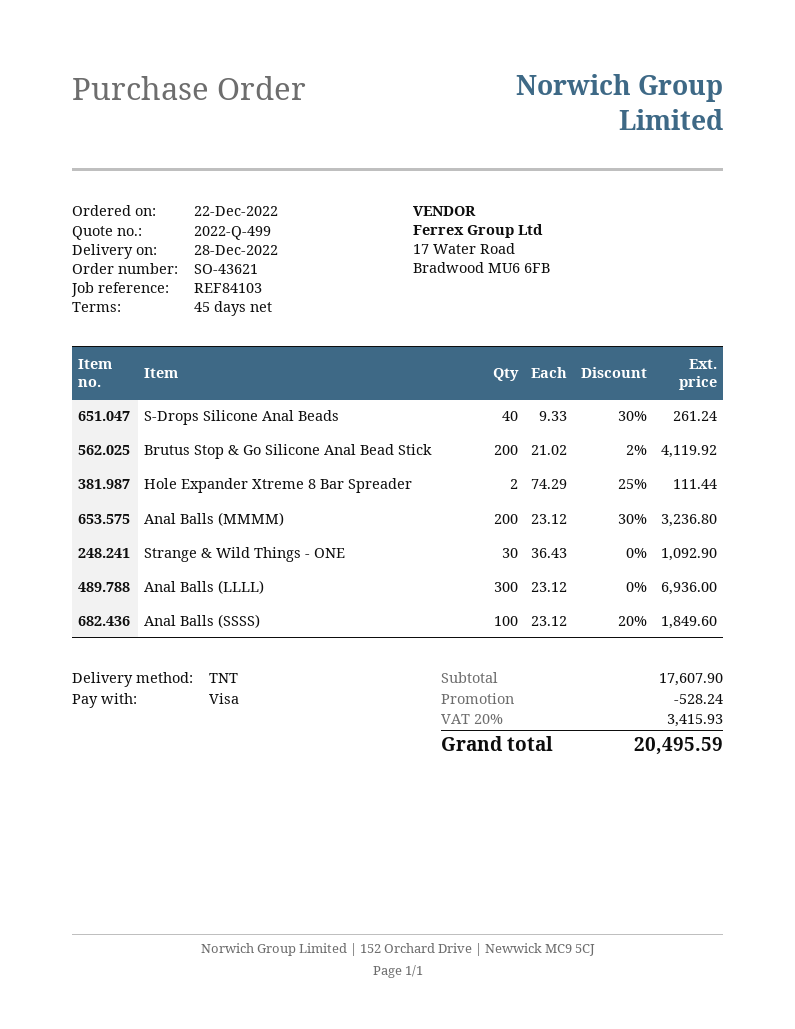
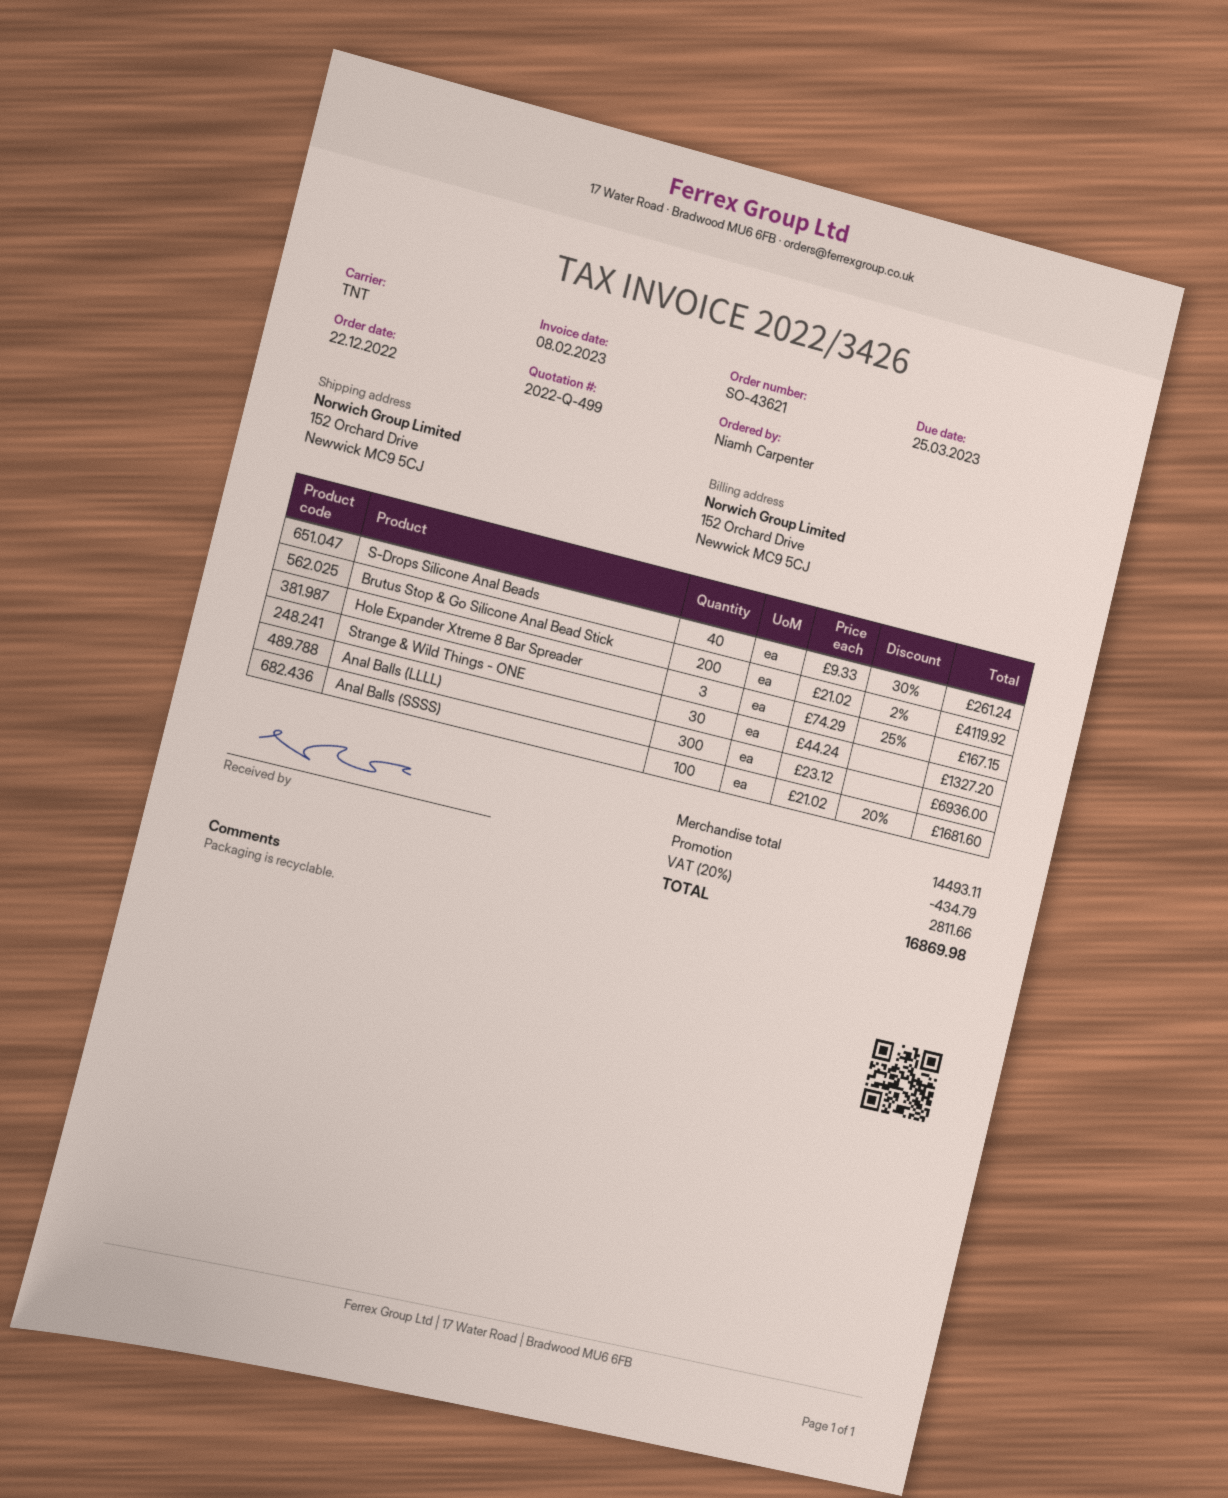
Hole Expander Xtreme 8 Bar Spreader: 2 x 74.29 - 25% = 111.44 -> 3 x 74.29 - 25% = 167.15
Anal Balls (MMMM): 200 x 23.12 - 30% = 3236.80 -> none
Strange & Wild Things - ONE: 30 x 36.43 = 1092.90 -> 30 x 44.24 = 1327.20
Anal Balls (SSSS): 100 x 23.12 - 20% = 1849.60 -> 100 x 21.02 - 20% = 1681.60
subtotal: 17607.90 -> 14493.11
discount: 528.24 -> 434.79
tax: 20% = 3415.93 -> 20% = 2811.66
total: 20495.59 -> 16869.98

• • • • • • •

## To do
Taking the line that contains "subtotal: 17607.90 -> 14493.11" as the starting point, copy every line through the end of the listing exactly, and write nothing further.

## Result of the task
subtotal: 17607.90 -> 14493.11
discount: 528.24 -> 434.79
tax: 20% = 3415.93 -> 20% = 2811.66
total: 20495.59 -> 16869.98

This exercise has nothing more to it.